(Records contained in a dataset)
Content starts
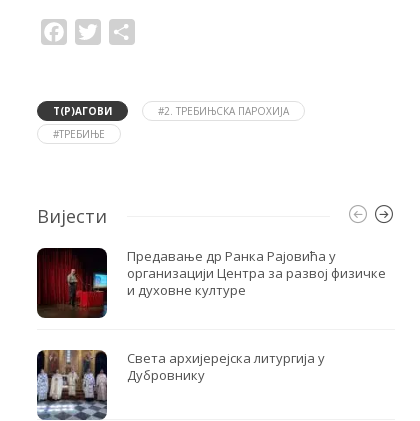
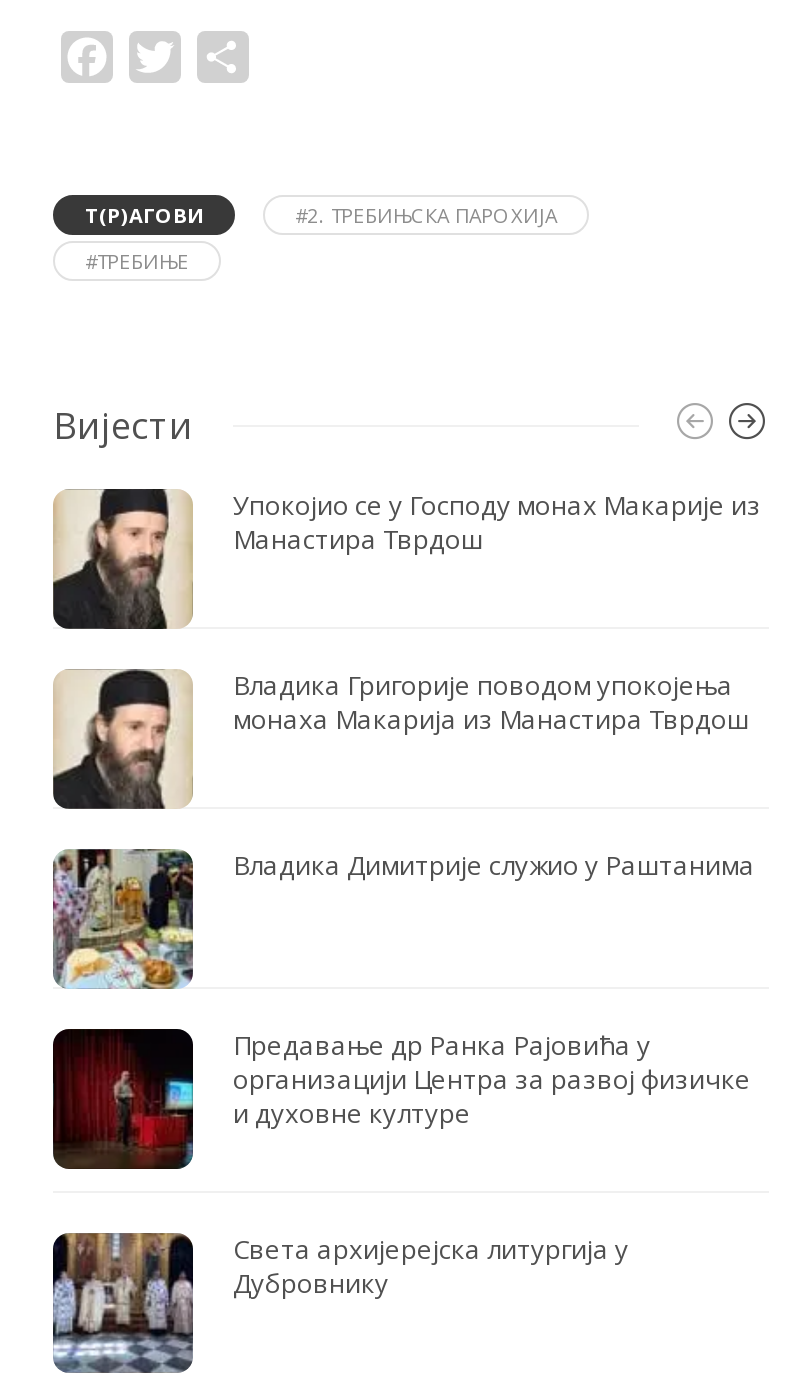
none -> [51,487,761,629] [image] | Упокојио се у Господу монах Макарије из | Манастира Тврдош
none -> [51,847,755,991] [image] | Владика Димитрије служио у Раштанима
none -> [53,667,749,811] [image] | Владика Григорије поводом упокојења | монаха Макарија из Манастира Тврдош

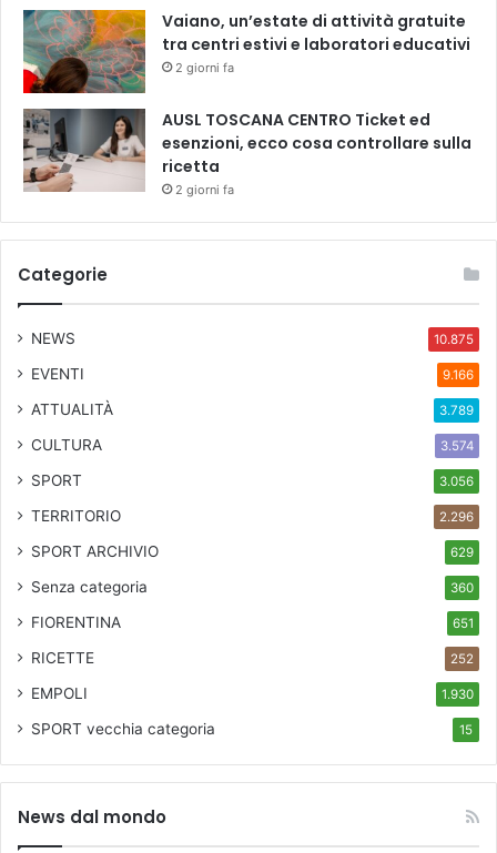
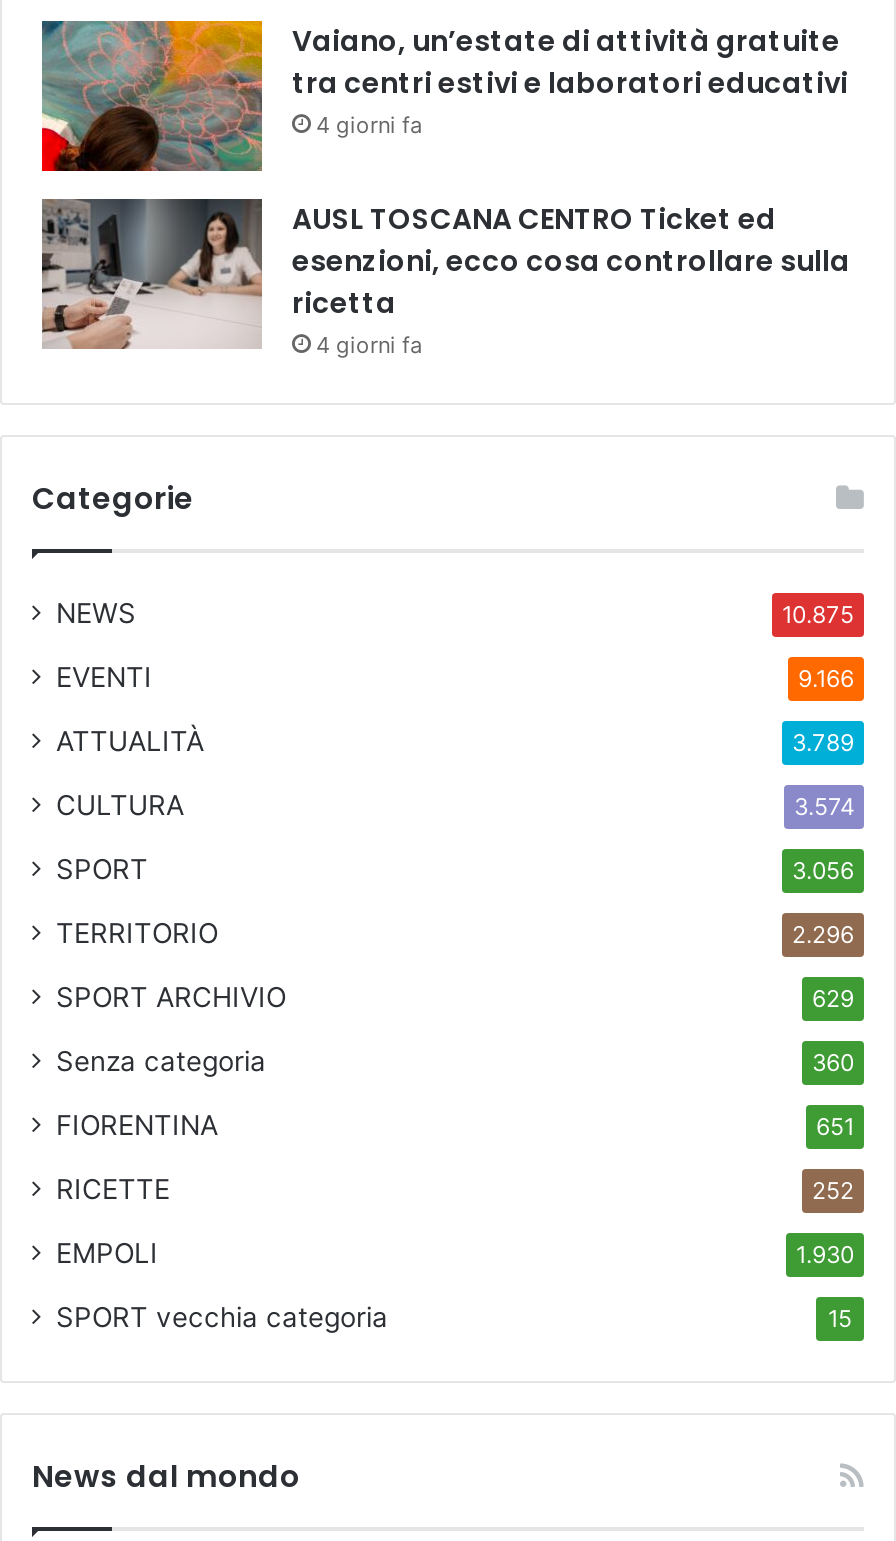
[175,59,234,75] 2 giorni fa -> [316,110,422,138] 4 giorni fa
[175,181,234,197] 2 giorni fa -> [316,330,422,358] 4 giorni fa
Content ends
What to work on — A word-for-word repetition of the data above, without pictures, is the expected answer.

Finished exercise —
none -> [51,487,761,629] [image] | Упокојио се у Господу монах Макарије из | Манастира Тврдош
none -> [51,847,755,991] [image] | Владика Димитрије служио у Раштанима
none -> [53,667,749,811] [image] | Владика Григорије поводом упокојења | монаха Макарија из Манастира Тврдош

[175,59,234,75] 2 giorni fa -> [316,110,422,138] 4 giorni fa
[175,181,234,197] 2 giorni fa -> [316,330,422,358] 4 giorni fa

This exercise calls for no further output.